All strains were clinical isolates obtained from nasopharyngeal culture of children or from invasive infection in adults and children and were previously serotyped and assigned an ST by MLST as described. Bacteria were cultured at 37uC in 5% CO2 on blood agar plates or in Todd-Hewitt broth supplemented with 0.5% yeast extract to an optical density at 580 nm of 0.4 and stored at 270uC in 10% glycerol as single-use aliquots. Bacterial phase was determined using transparent medium under magnification and oblique, transmitted illumination as previously described. Capsule quantity was determined using the All-Stains assay for acidic polysaccharides. Bacteria grown to an optical density at 580 nm of 0.4 were washed and resuspended in water and chloroform added.
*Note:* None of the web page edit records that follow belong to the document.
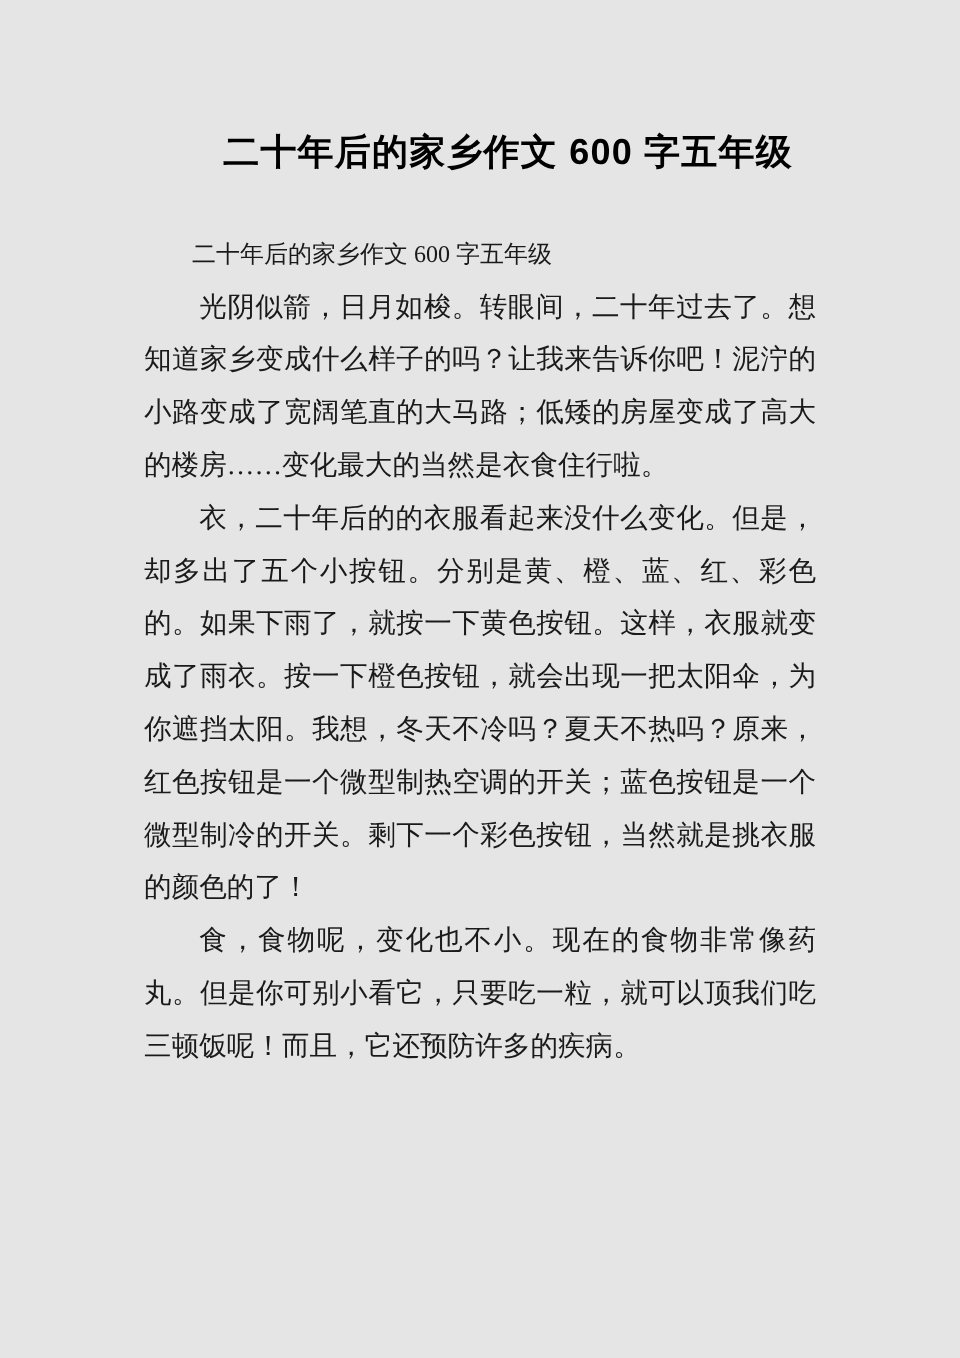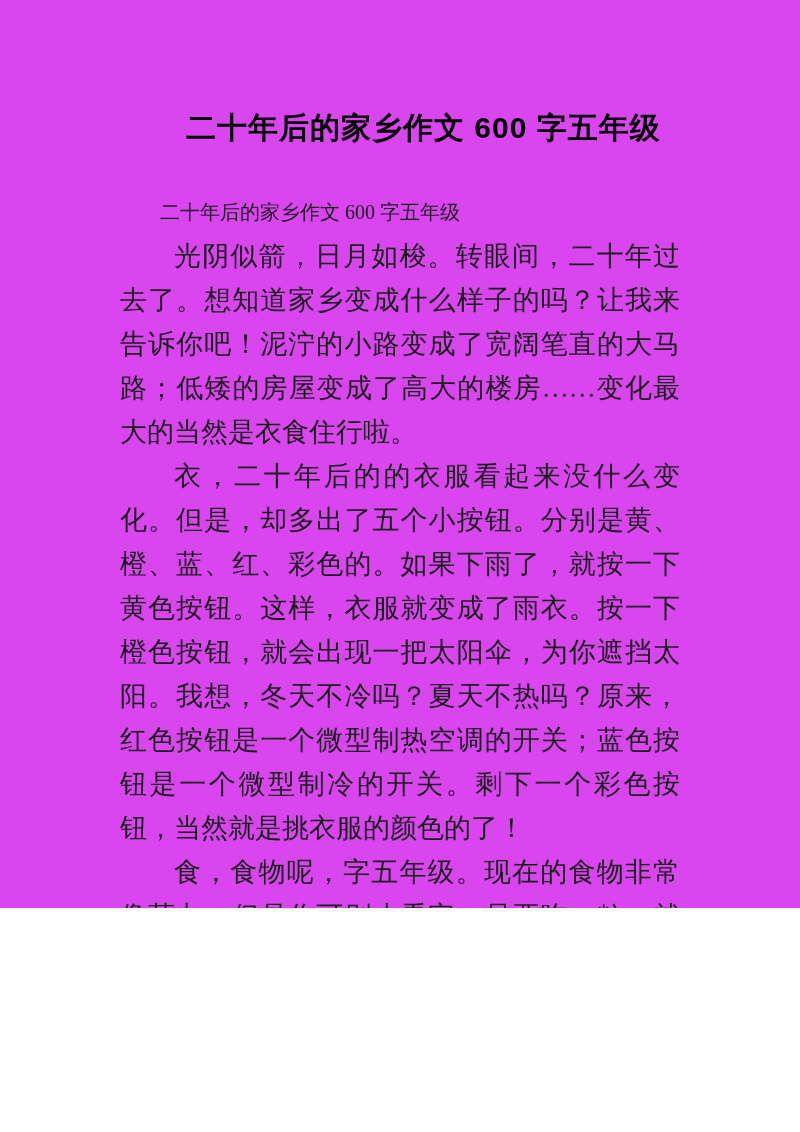"二十年后的家乡作文 600 字五年级" .page { background: #d946ef -> #e5e5e5; height: 908px -> 1132px }
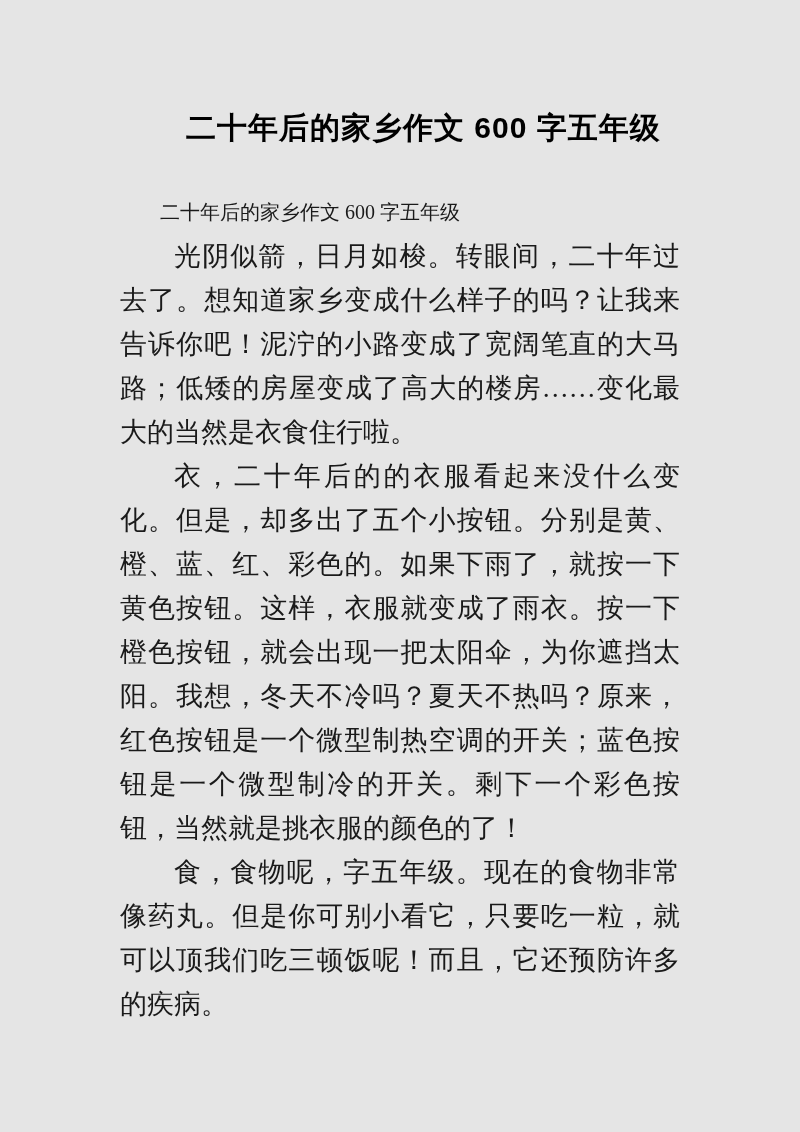"光阴似箭，日月如梭。转眼间，二十年过去了。想知道家乡变成什么样子的吗？让我来告诉" .para { font-size: 27px -> 23px }
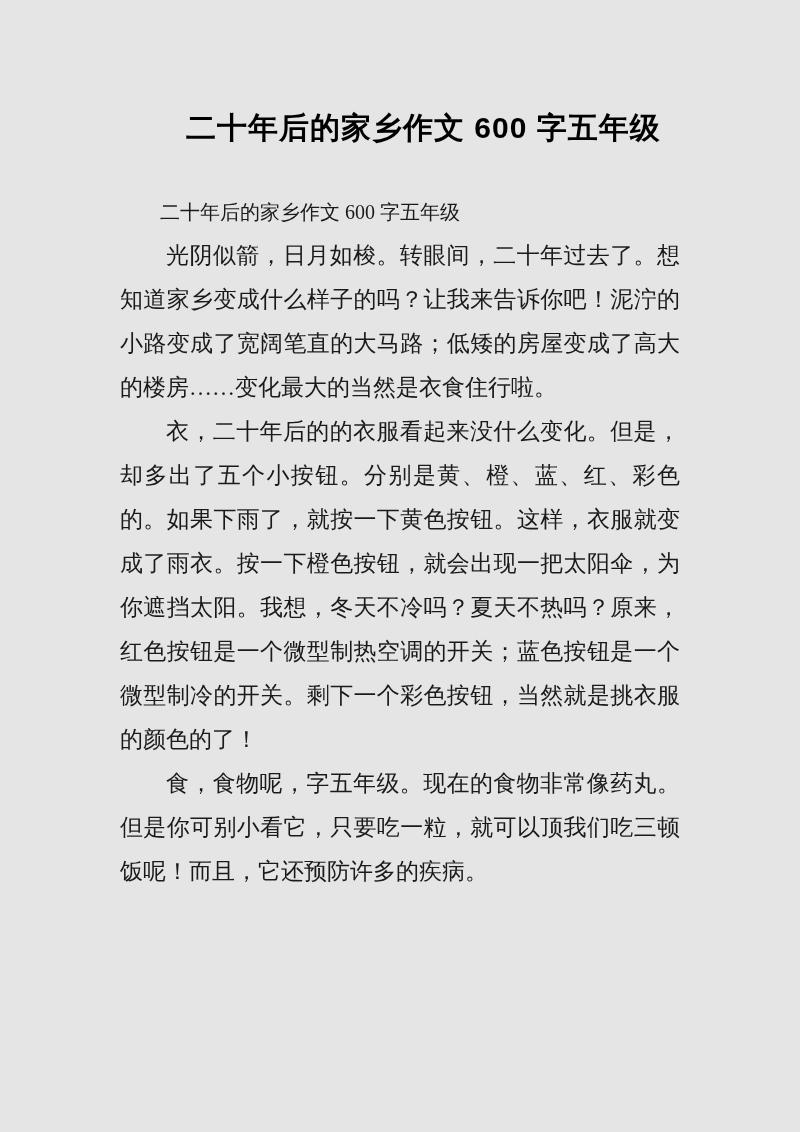"食，食物呢，字五年级。现在的食物非常像药丸。但是你可别小看它，只要吃一粒，就可以" p.para { text: 字五年级 -> 变化也不小 }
After shaking the aqueous layer was added to All-Stains solution and the optical density measured. Pooled human serum was obtained from unvaccinated normal human volunteers. Sera were stored in single use aliquots at 270uC. To remove active IgG, sera were treated as previously described with 1% Immunoglobulin G-degrading enzyme which cleaves IgG at the hinge region, for 45 minutes at 37uC before use. Serum levels of capsule-specific antibody titres were measured using standardized ELISAs. Briefly, serum was mixed with an absorbent containing C-polysaccharide and 22F capsular PS to neutralize antibody binding to C-PS and other common contaminants before addition in serial dilutions to ELISA plates previously absorbed with individual capsular serotype antigens. Serotype specific antibody bound to the ELISA plate was detected with anti-human IgG antibody purchase Perifosine conjugated with alkaline phosphatase, followed by addition of the substrate, p-nitrophenyl phosphate and reading the optical density at 405 nm. Serum total IgG binding to S. pneumoniae using flow cytometry and a R-phycoerythrin goat anti-human IgG as described. C3b/iC3b deposition and C1q binding to S. pneumoniae were measured using previously described flow cytometry assays and fluorescein isothiocyanate conjugated polyclonal anti-human C3 or anti-C1q. Results of complement and IgG binding assays are presented as a fluorescence index in arbitrary units.